# EXERCISE INSTRUCTIONS
The full listing is to be returned exactly as given, but without pictures.

# RECORDS PROVIDED

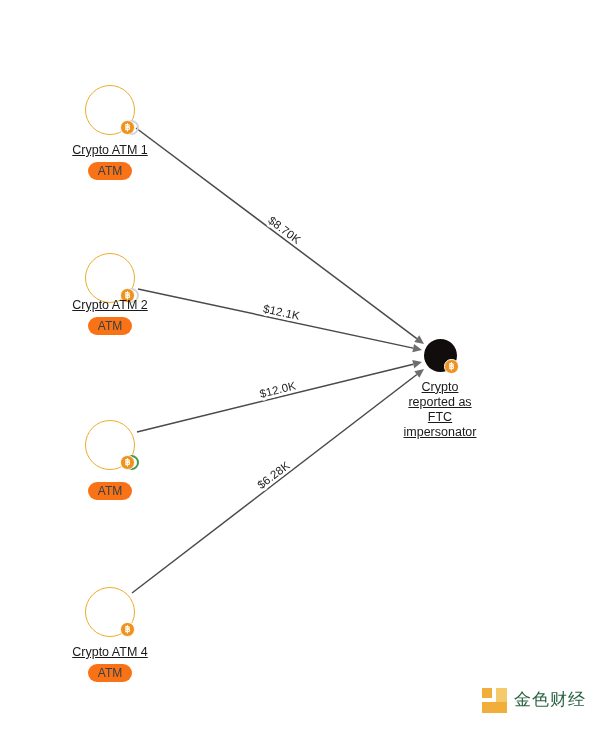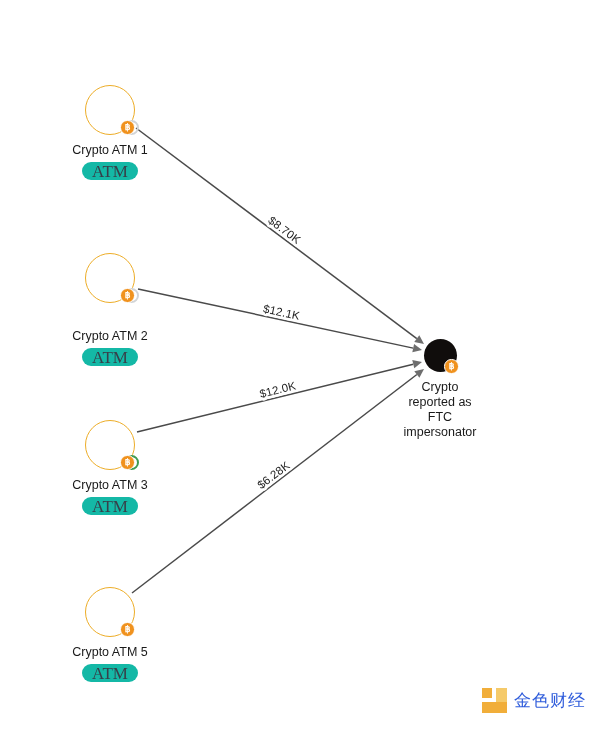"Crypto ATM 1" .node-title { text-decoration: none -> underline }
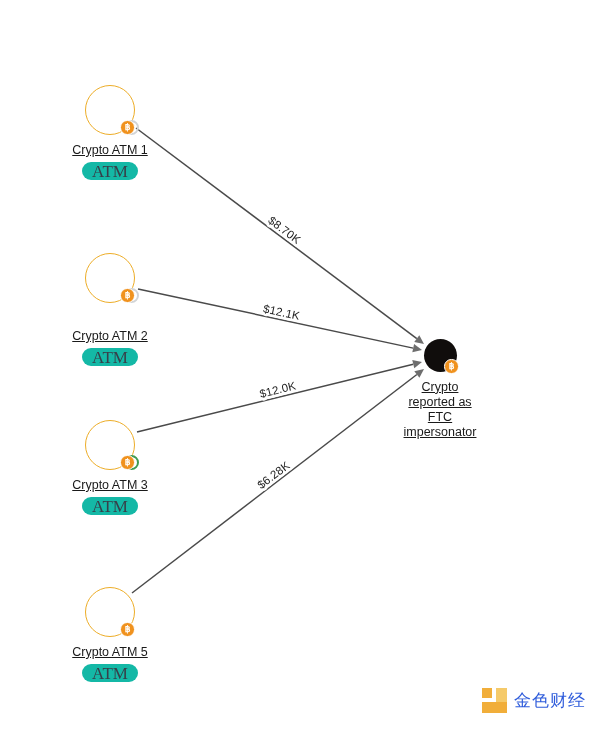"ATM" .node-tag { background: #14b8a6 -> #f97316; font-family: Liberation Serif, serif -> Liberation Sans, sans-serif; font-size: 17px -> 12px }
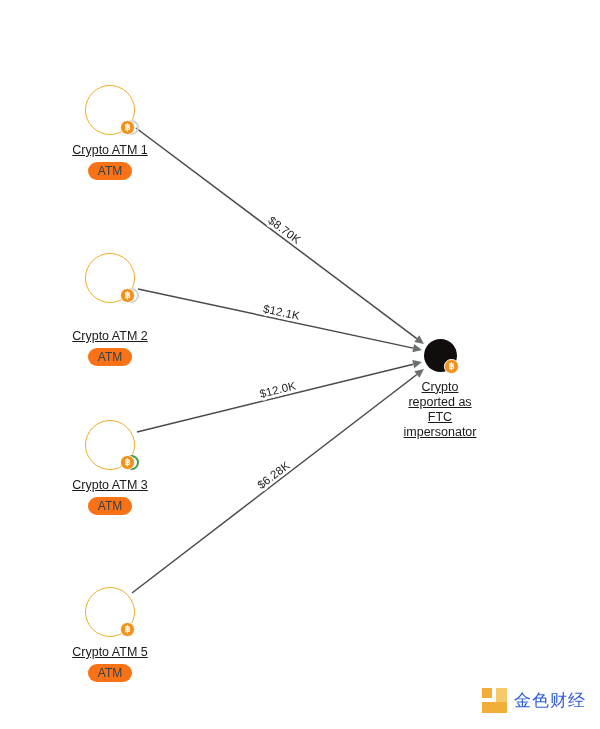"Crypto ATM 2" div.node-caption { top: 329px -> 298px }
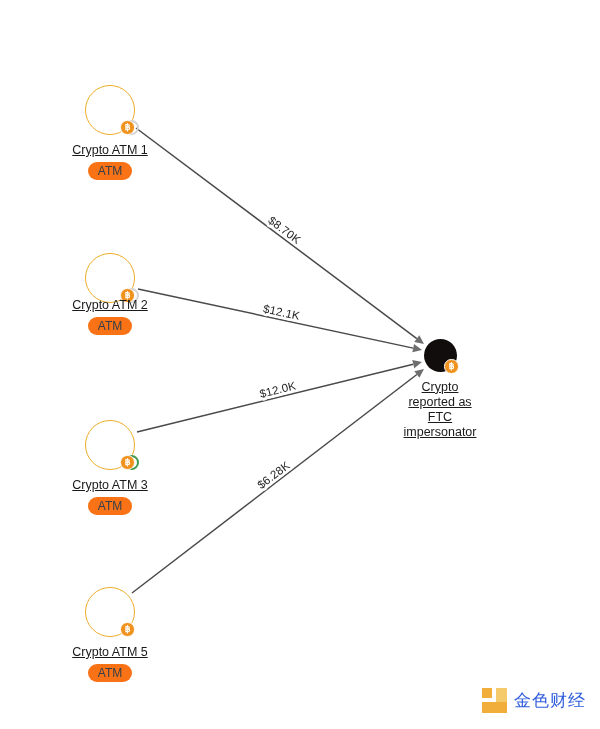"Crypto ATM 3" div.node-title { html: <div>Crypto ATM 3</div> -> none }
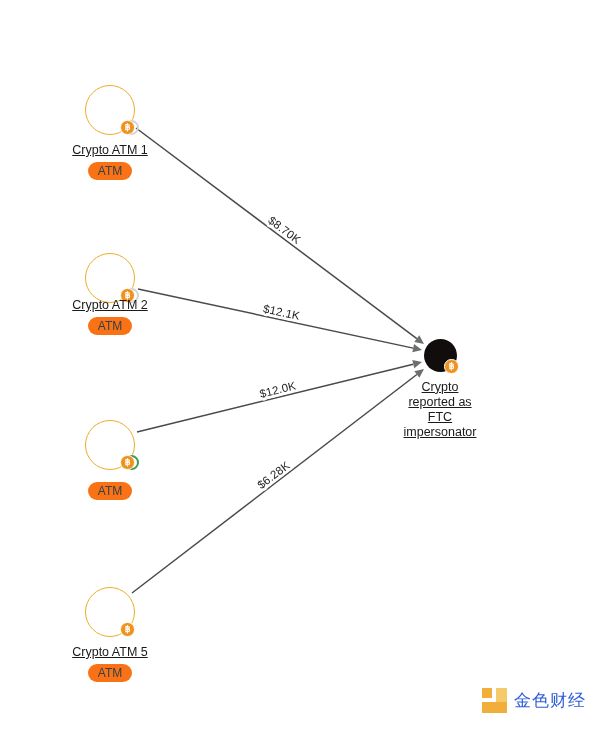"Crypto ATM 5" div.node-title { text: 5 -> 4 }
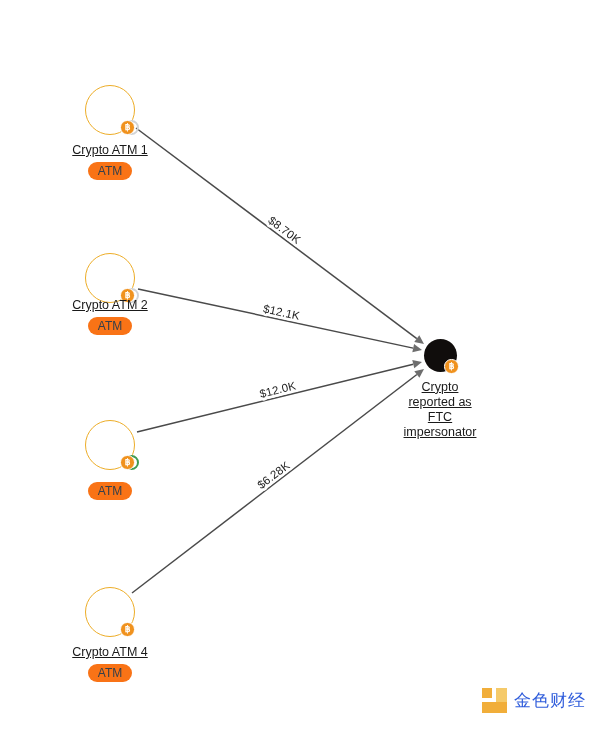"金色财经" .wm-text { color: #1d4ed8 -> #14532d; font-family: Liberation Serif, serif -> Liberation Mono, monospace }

# WRITTEN SOLUTION
"Crypto ATM 1" .node-title { text-decoration: none -> underline }
"ATM" .node-tag { background: #14b8a6 -> #f97316; font-family: Liberation Serif, serif -> Liberation Sans, sans-serif; font-size: 17px -> 12px }
"Crypto ATM 2" div.node-caption { top: 329px -> 298px }
"Crypto ATM 3" div.node-title { html: <div>Crypto ATM 3</div> -> none }
"Crypto ATM 5" div.node-title { text: 5 -> 4 }
"金色财经" .wm-text { color: #1d4ed8 -> #14532d; font-family: Liberation Serif, serif -> Liberation Mono, monospace }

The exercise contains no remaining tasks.